My father was very friendly with Billy Williams who lived down in the Lock House. His brothers Griff and Tommy worked as mill men in the Melingriffith Tinplate Works with my family and two brothers. This was of course, pre-war. My father and Billy built stables and a shed for Billy’s cart. He was known as Bill the Fish because he made deliveries of fresh fish and vegetables to all the houses.
One day, when I was looking bored, as a seven or eight year old, Billy asked me if I would like to ride to bareback on his smaller horse. “Yes please!” I said (I had never ridden on a horse in my life before). So Billy lifted me up and told me to walk him slowly around the top of the Batter. I was doing OK but then a dog came barking at us. The horse started to trot and then galloped towards Velindre Road. I fell off where the new rugby club is now. I was unhurt but the horse carried on towards the road, turned sharp left down the hill in the direction of Llandaff North. I ran as quickly as I could to Billy, shouting that the horse had bolted down the hill. Both my father and Billy rushed through the small woods, down to the road, almost by Billy’s house and lo and behold – there was the horse, frothing at the mouth, steam rising from its body, waiting for its daily feed of oats or hay.
Les Gibbon, in his article, mentioned the carnival jazz band contest in the park at Whitchurch Library, where I remember they also had gymkhanas and carnivals.
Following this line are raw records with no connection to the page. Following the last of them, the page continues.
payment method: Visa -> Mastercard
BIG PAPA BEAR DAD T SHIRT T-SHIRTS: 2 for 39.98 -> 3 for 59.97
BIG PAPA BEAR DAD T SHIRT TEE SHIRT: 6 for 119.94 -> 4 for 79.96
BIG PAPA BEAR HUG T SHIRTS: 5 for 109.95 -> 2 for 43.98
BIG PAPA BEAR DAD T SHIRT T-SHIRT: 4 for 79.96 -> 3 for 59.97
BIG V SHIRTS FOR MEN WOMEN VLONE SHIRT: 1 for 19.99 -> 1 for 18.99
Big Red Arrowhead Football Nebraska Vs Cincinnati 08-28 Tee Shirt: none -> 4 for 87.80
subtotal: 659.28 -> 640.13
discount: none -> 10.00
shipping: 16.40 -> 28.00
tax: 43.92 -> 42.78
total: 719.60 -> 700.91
My father and mother, Emma Hopkins, were well-known in the carnival world. They would be some of the stars in the procession from Whitchurch Common to the Library park. He was always the clown or comic. Once he dressed up as a drunken sailor with a red wig and beard. He pulled a very small boat along on wheels with a thick rope. Another time, he dressed up as Old Mother Riley, and had a bucket and mop with which he washed anything in his path – cars, buses and the local policeman’s boots. He would dress up all the children – my two brothers as Zulu warriors complete with real spears and shields, and me as a Roman soldier, all in silver, and my mother as a cowboy. Our neighbours would knock our door and ask if he could lend them any spare costumes. He would provide them all with something (he made all his own costumes being a very talented man). He once made a rickshaw out of a pram and bicycle wheels for my brothers. We have a photograph of them in Library Park in 1937.
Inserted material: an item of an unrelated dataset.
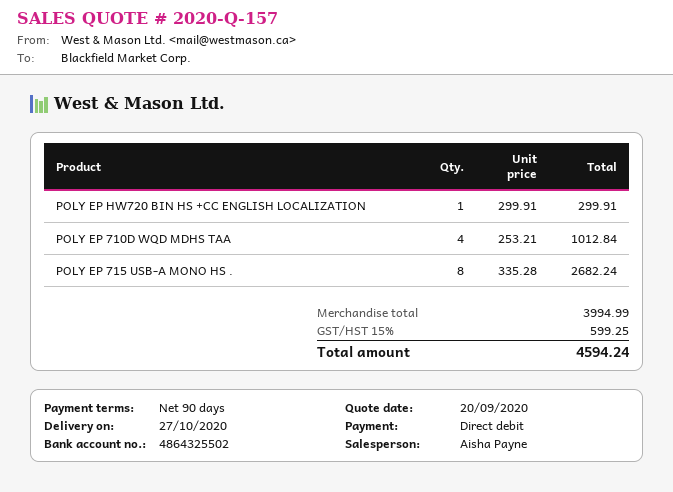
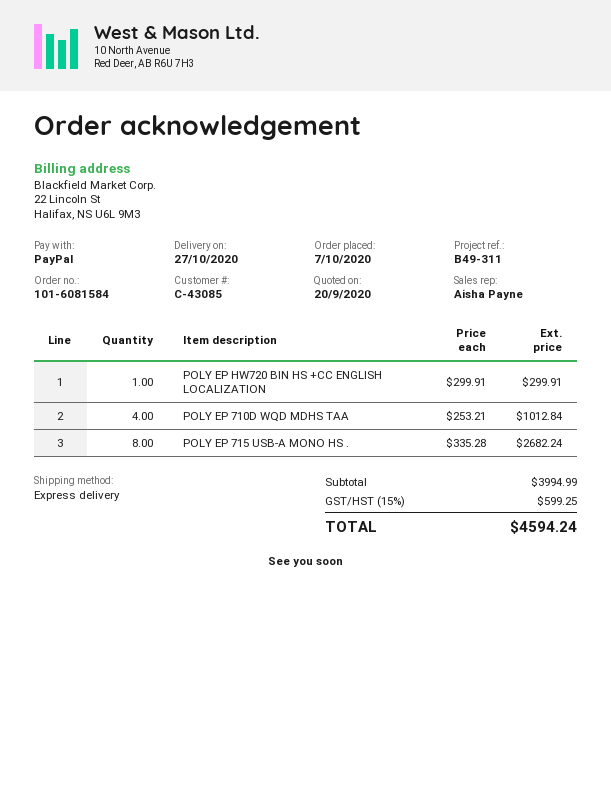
payment method: direct debit -> PayPal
After the war, Whitchurch Council was arranging a carnival to celebrate something or other and asked my father to help organise it as well as being the head adjudicator. I know he felt very proud on the day.
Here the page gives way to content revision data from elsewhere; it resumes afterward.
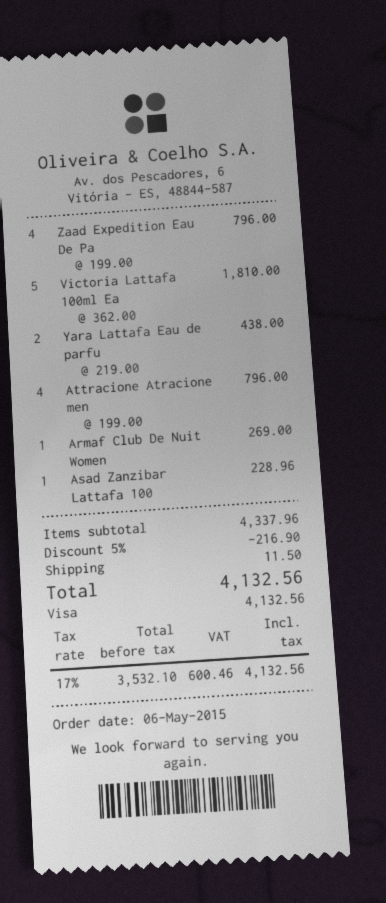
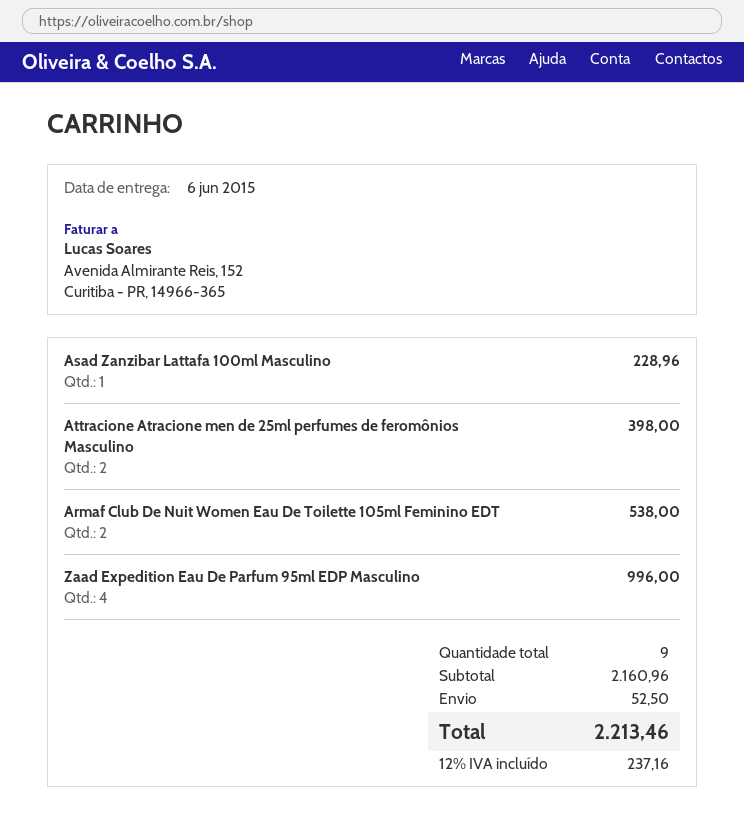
Zaad Expedition Eau De Pa: 4 for 796.00 -> 4 for 996.00
Victoria Lattafa 100ml Ea: 5 for 1810.00 -> none
Yara Lattafa Eau de parfu: 2 for 438.00 -> none
Attracione Atracione men: 4 for 796.00 -> 2 for 398.00
Armaf Club De Nuit Women: 1 for 269.00 -> 2 for 538.00
subtotal: 4337.96 -> 2160.96
discount: 5% = 216.90 -> none
shipping: 11.50 -> 52.50
tax: 17% = 600.46 -> 12% = 237.16
total: 4132.56 -> 2213.46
Melingriffith Tinplate Works had a well-supported Sports Club where people could box, play soccer, rugby and cricket and do athletics. I remember motor cycling racing at the sports ground. Ernie Hurford was boxing coach and many champions trained at Melin Hall. Names such as Jackie Petersen, Eddy Thomas and his brother Iestyn, Malcolm Collins, Malcolm Innocence, Tommy George, the Pudge brothers Joe, George and Terry, and yes, Les Gibbon, who does not say very much but he was a champion. He fought Howard Winstone and, while in the army for many years, was undefeated. Two local lads who were also Welsh champions were Alec and Derek Donne. Alec was a POW in Japan during the war, and another local lad who was a POW in Japan was Olly Collard. My brother Bill was a Desert Rat. He fought in North Africa and Italy, and was awarded the Military Medal for Bravery at the beach head at Anzio, South of Rome.
My brother Ron was in the Royal Marine Commandos, and was at the D-Day Normandy landings in France. I served my two years’ National Service and went to Hong Kong for 18 months. Then I served three years in the TA with the Welsh Regiment.